* **Recorded data**
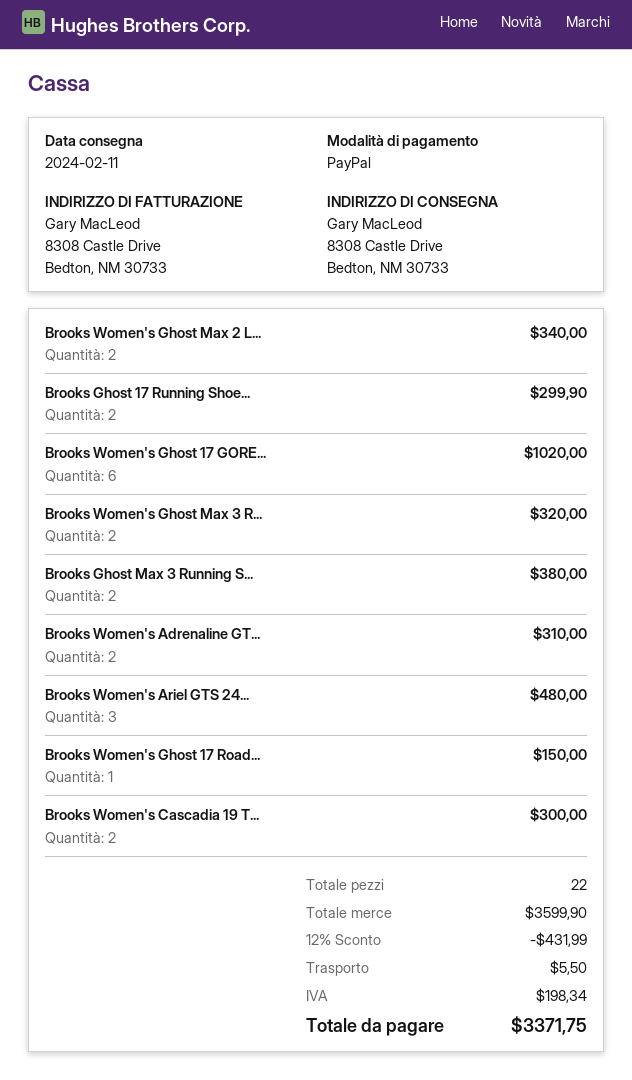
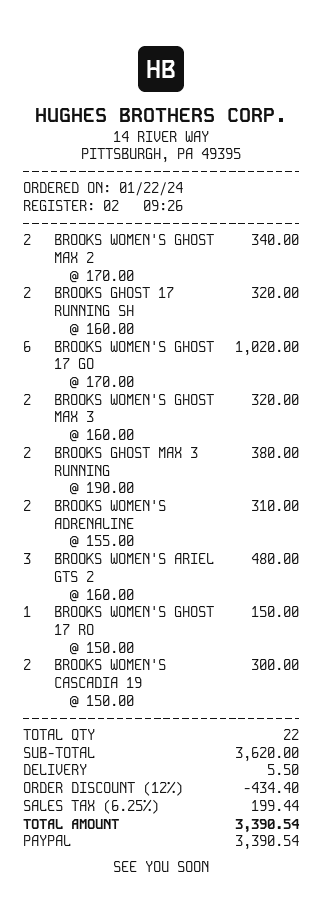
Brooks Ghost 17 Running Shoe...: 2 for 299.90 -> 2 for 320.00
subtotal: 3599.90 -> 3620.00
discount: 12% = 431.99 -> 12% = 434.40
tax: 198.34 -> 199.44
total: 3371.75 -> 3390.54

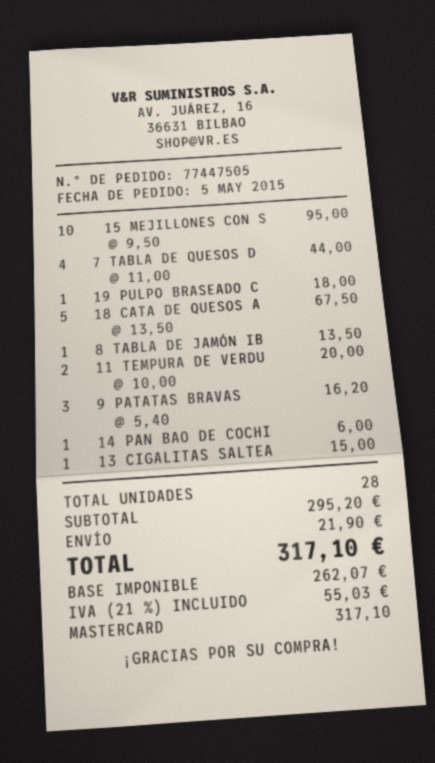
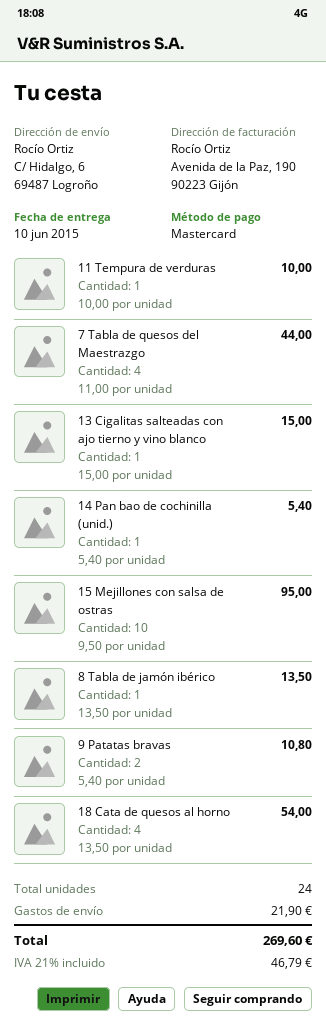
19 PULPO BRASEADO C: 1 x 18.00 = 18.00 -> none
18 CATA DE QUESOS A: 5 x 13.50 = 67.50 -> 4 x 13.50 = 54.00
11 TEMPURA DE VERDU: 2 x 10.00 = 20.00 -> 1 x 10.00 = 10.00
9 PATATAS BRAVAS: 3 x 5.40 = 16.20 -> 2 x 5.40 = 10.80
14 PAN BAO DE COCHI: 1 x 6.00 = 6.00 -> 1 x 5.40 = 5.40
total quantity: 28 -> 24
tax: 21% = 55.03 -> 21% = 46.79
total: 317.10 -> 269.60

* **Task directions**
Would you output each entry exactly and leave the pictures behind?

* **Result of the exercise**
Brooks Ghost 17 Running Shoe...: 2 for 299.90 -> 2 for 320.00
subtotal: 3599.90 -> 3620.00
discount: 12% = 431.99 -> 12% = 434.40
tax: 198.34 -> 199.44
total: 3371.75 -> 3390.54

19 PULPO BRASEADO C: 1 x 18.00 = 18.00 -> none
18 CATA DE QUESOS A: 5 x 13.50 = 67.50 -> 4 x 13.50 = 54.00
11 TEMPURA DE VERDU: 2 x 10.00 = 20.00 -> 1 x 10.00 = 10.00
9 PATATAS BRAVAS: 3 x 5.40 = 16.20 -> 2 x 5.40 = 10.80
14 PAN BAO DE COCHI: 1 x 6.00 = 6.00 -> 1 x 5.40 = 5.40
total quantity: 28 -> 24
tax: 21% = 55.03 -> 21% = 46.79
total: 317.10 -> 269.60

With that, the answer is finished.